Chantal Mouffe, au contraire, récuse quant à elle l’idée même de « communisme », qui convoque, à ses yeux, une vision anti-politique et anachronique de la société, où toute aliénation et tout antagonisme auraient été supprimés, et où la loi, l’État et les autres institutions régulatrices de la modernité auraient perdu toute pertinence. Pour elle, un authentique projet d’émancipation ne devrait pas viser une société réconciliée avec elle-même, mais plutôt une radicalisation de la lutte démocratique.

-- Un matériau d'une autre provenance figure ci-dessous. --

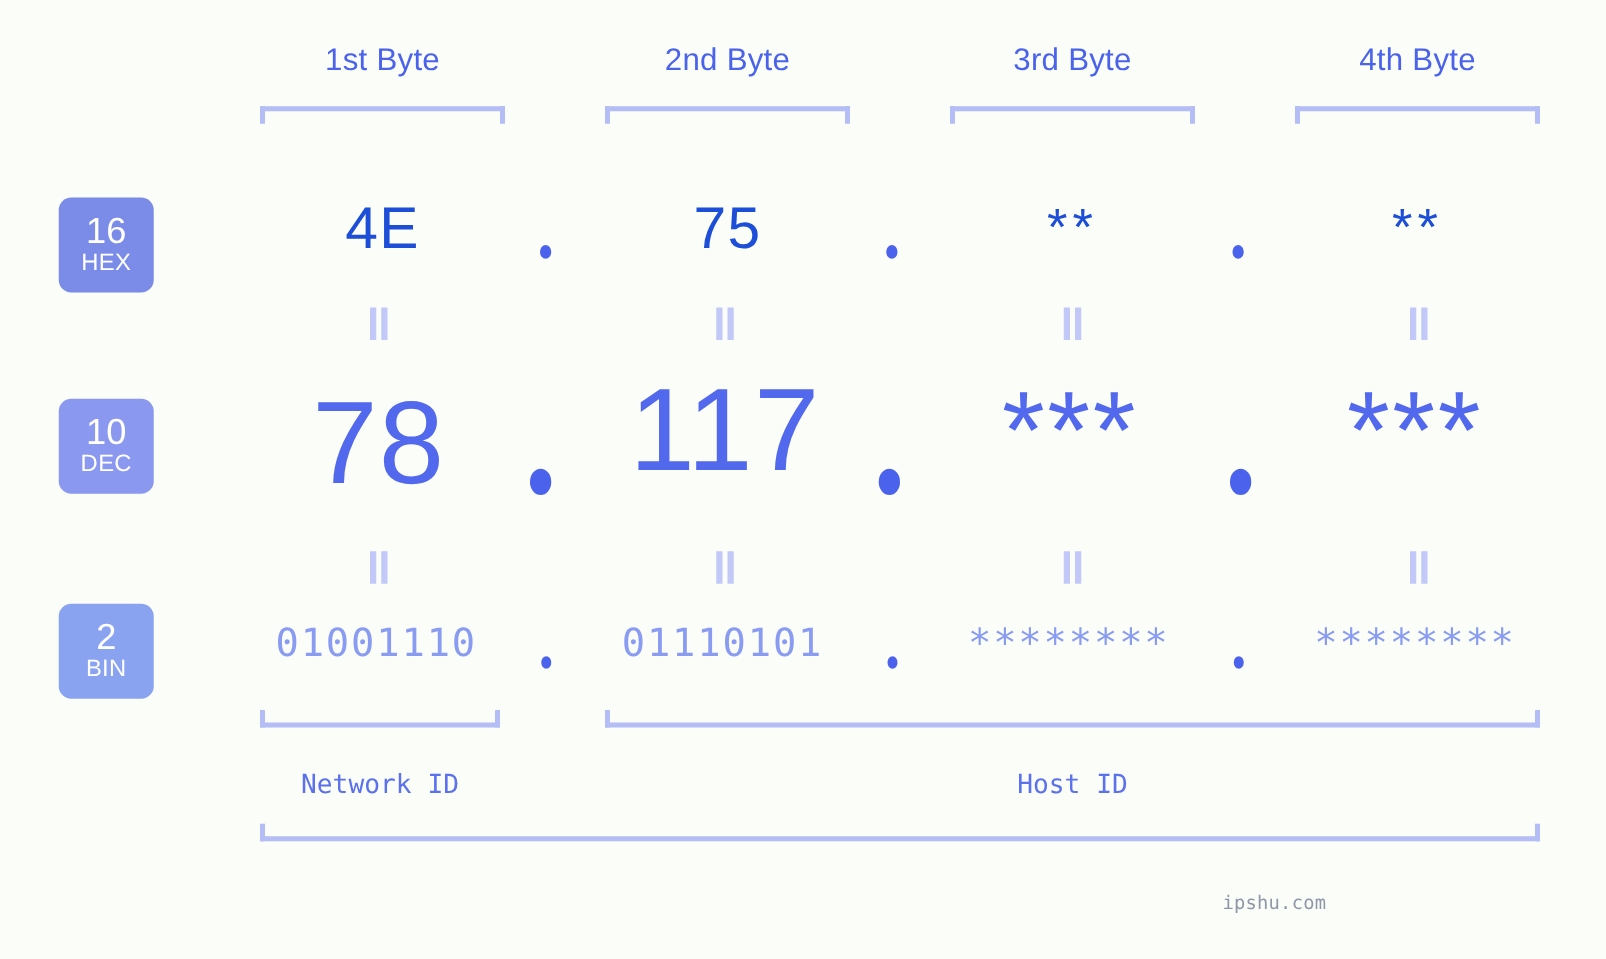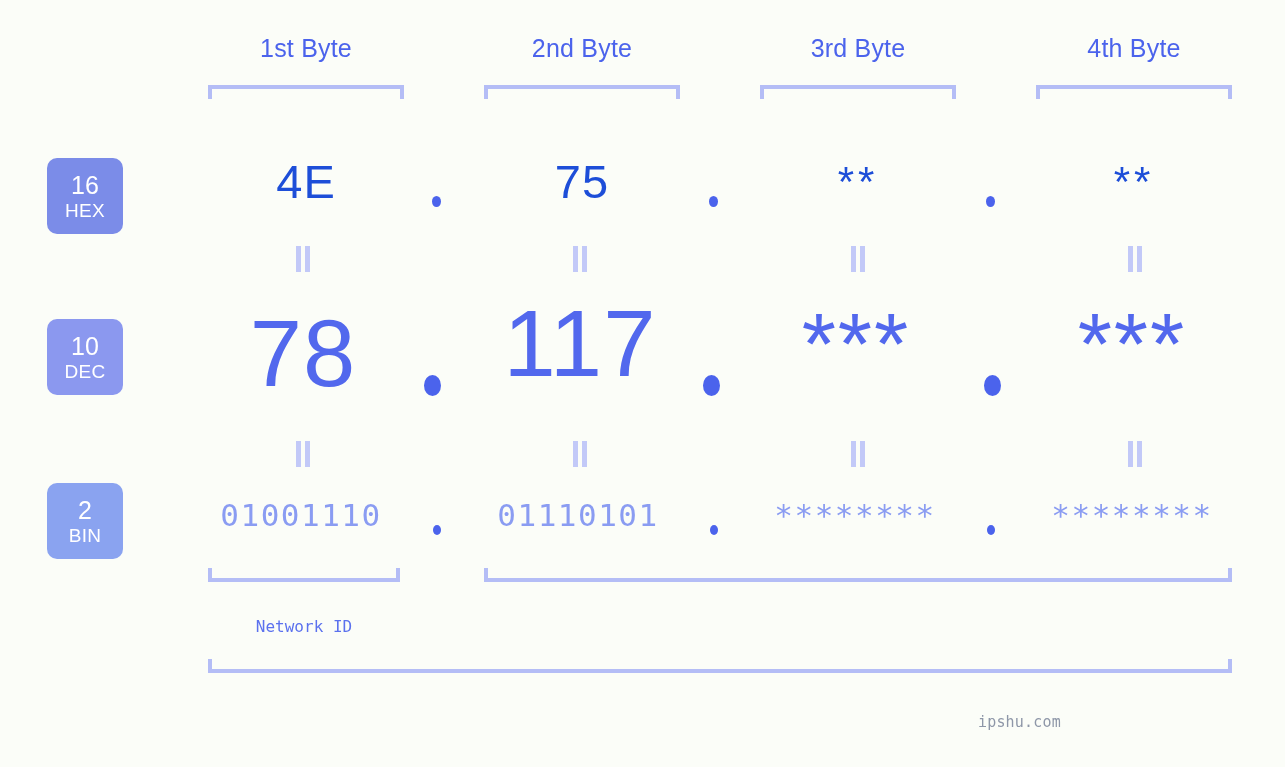"16" .badge .badge-num { font-size: 25px -> 29px }
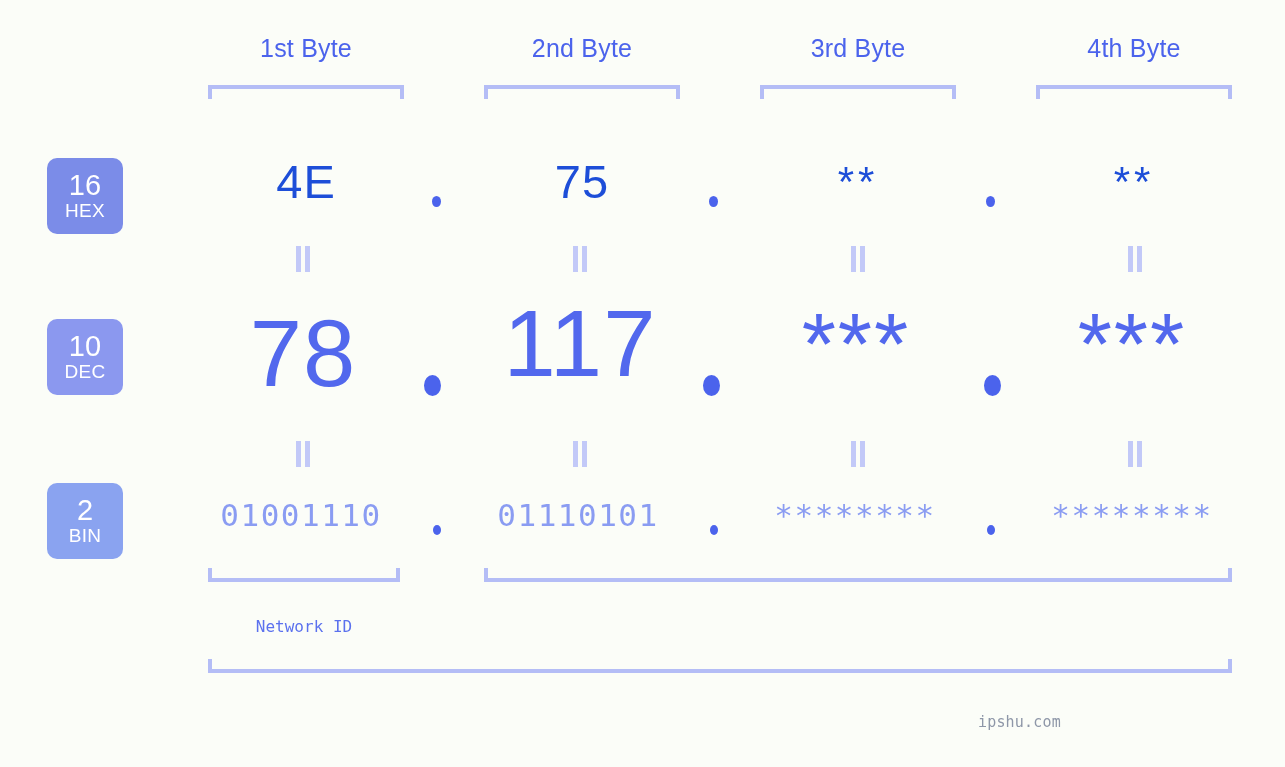"Network ID" .id-label { font-size: 16px -> 21px }
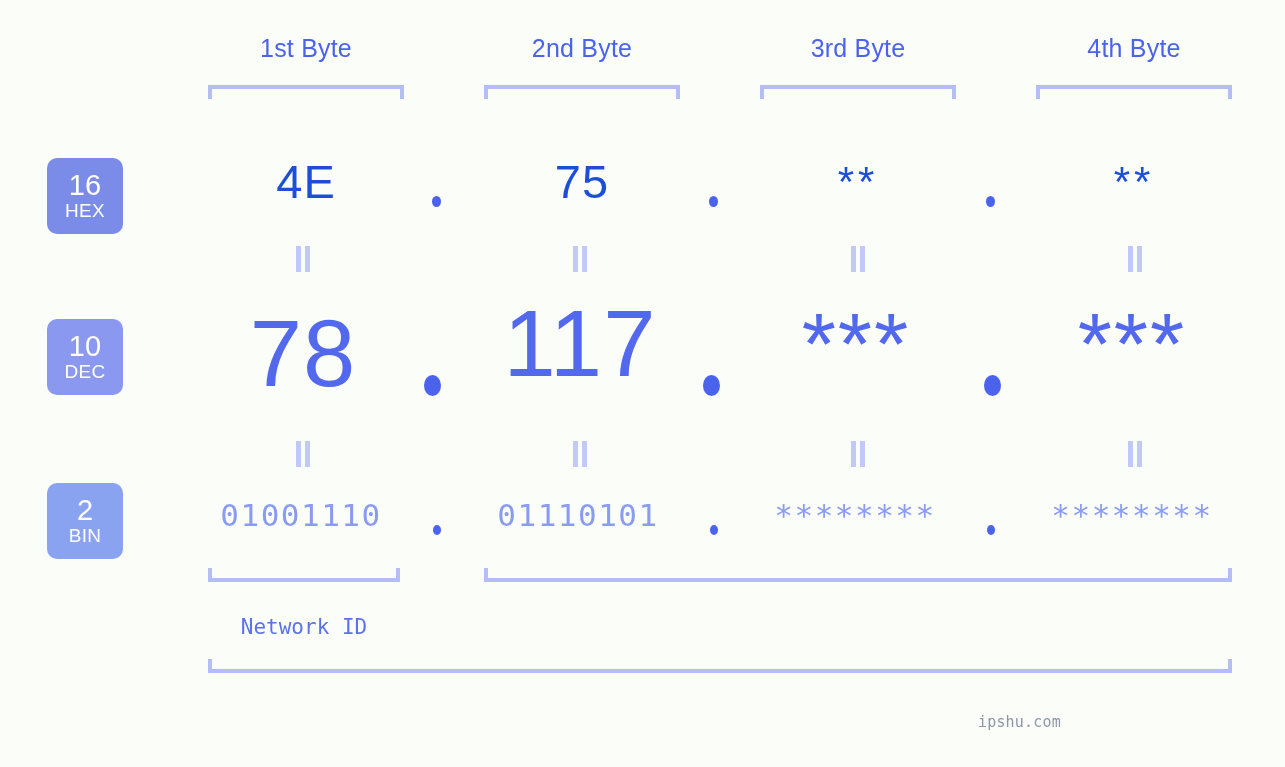"Host ID" div.id-label { html: none -> <div>Host ID</div> }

Jacques Bidet propose, quant à lui, de reconsidérer les approches d’Alain Badiou, de Jacques Rancière et de Toni Negri à la lumière des structures sociales et politiques de notre temps. Il soutient que le communisme est un projet moderne qui s’oppose à la fois au libéralisme, discours de la propriété capitaliste, et au socialisme, schème idéal des « dirigeants-et-compétents ». Quant au marxisme, il véhicule la visée ambiguë d’un communisme en termes de socialisme. Il existe en ce sens un lien du discours marxien aussi bien avec les « socialismes réels » qu’avec les socialismes à l’occidentale. Il n’est pas étonnant que le discrédit dont ces derniers sont aujourd’hui frappés conduise à convoquer le drapeau du communisme ou du « commun » comme alternative à l’alternance socialiste.
On lira également dans ce livre-revue un grand entretien avec Immanuel Wallerstein, qui fournit l’occasion de poursuivre l’analyse de la nature et des effets de l’actuelle crise du néolibéralisme.